AIM OF THE TASK —
Return exactly the lines of the records below, starting at the line that contains "text: 身份证号码 ->" and ending at the line that contains "html: none ->", with both of those lines kept.

RECORDS PROVIDED —
◆ ◆ ◆

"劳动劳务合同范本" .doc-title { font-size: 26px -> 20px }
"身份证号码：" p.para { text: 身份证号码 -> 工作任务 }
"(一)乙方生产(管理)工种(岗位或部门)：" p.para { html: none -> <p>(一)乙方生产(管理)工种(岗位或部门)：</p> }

◆ ◆ ◆

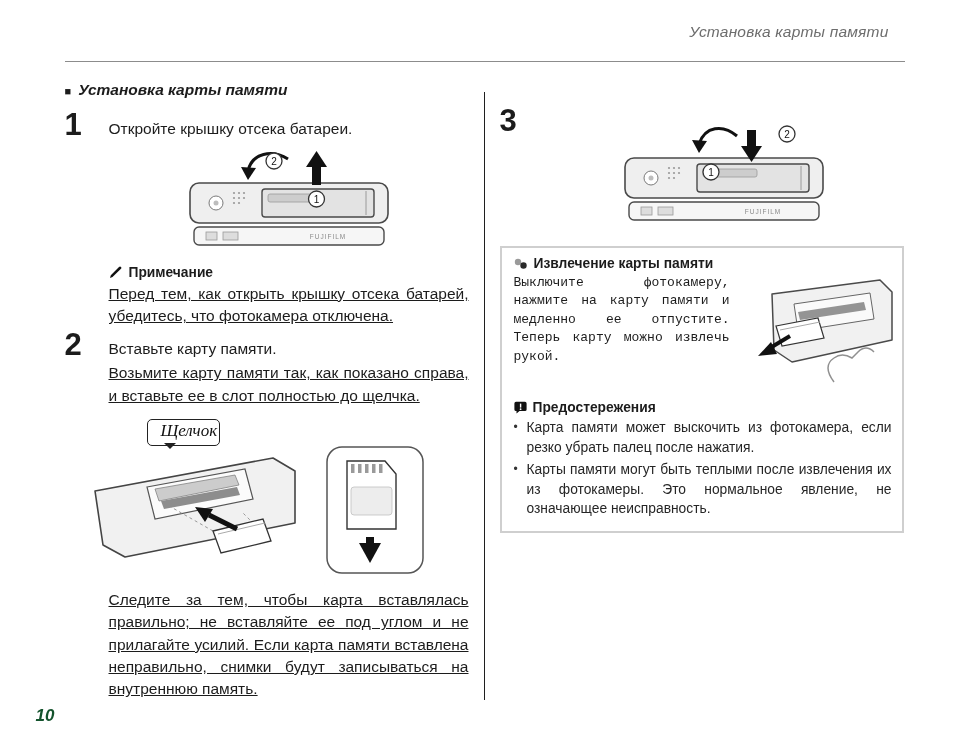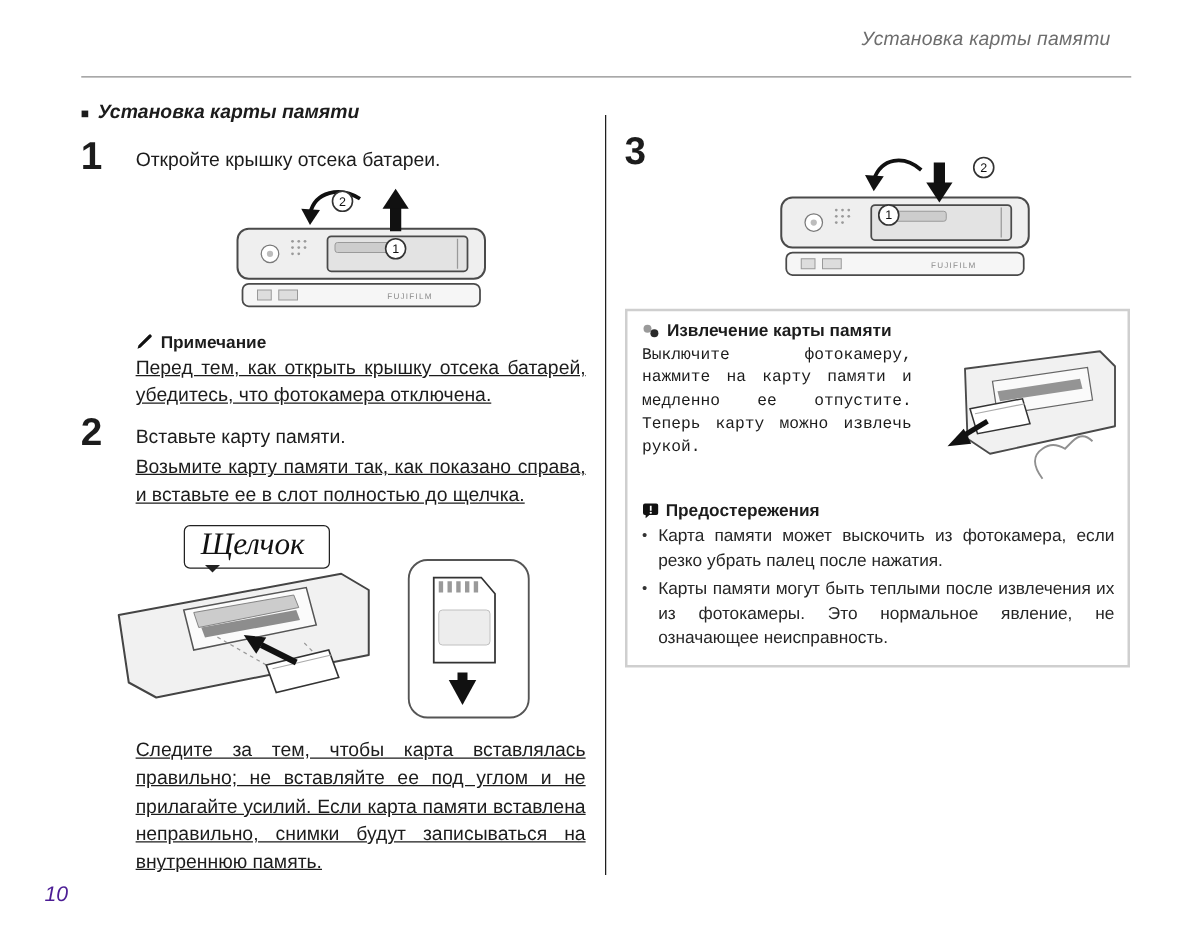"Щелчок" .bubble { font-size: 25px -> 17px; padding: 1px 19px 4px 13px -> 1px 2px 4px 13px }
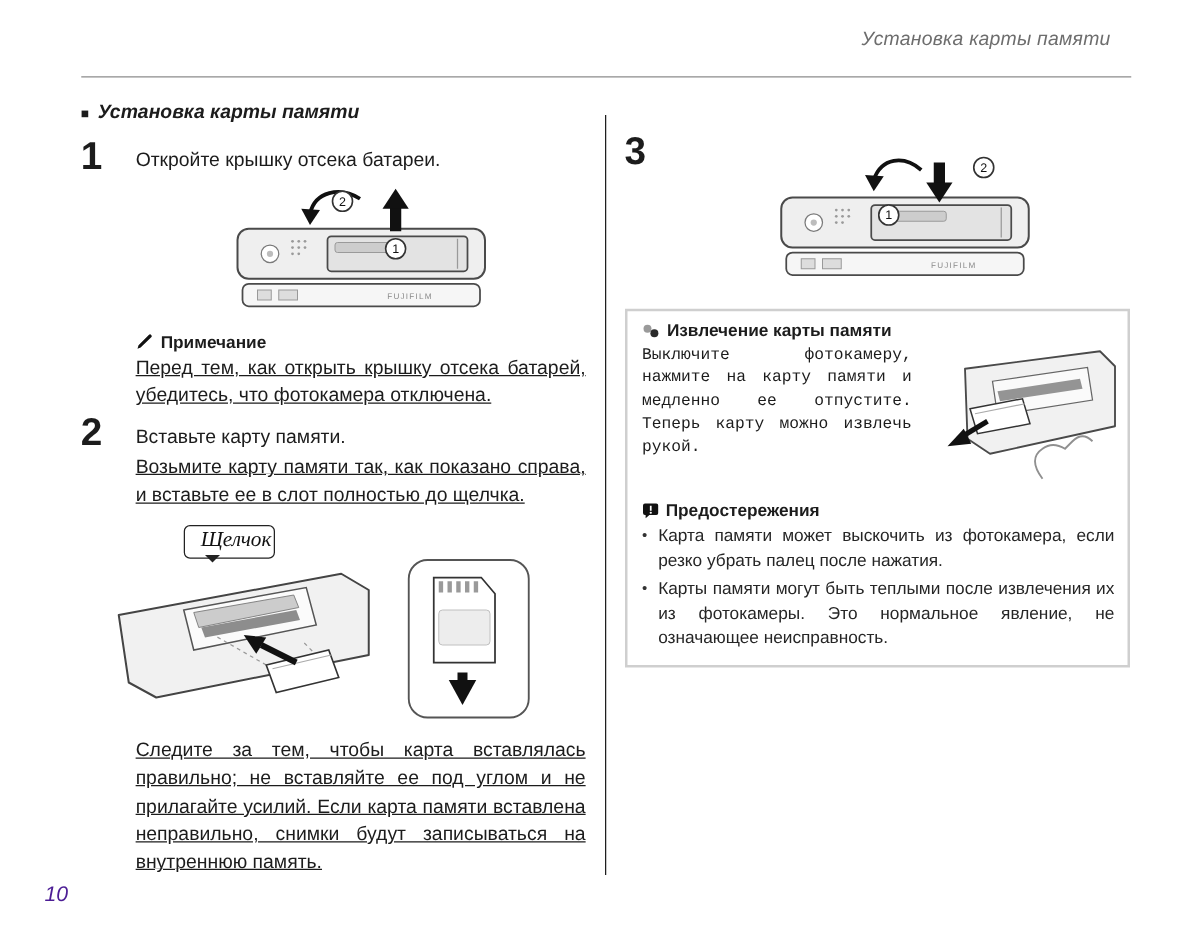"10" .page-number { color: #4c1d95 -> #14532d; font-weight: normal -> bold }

◆ ◆ ◆

ANSWER FOR THIS EXERCISE —
"身份证号码：" p.para { text: 身份证号码 -> 工作任务 }
"(一)乙方生产(管理)工种(岗位或部门)：" p.para { html: none -> <p>(一)乙方生产(管理)工种(岗位或部门)：</p> }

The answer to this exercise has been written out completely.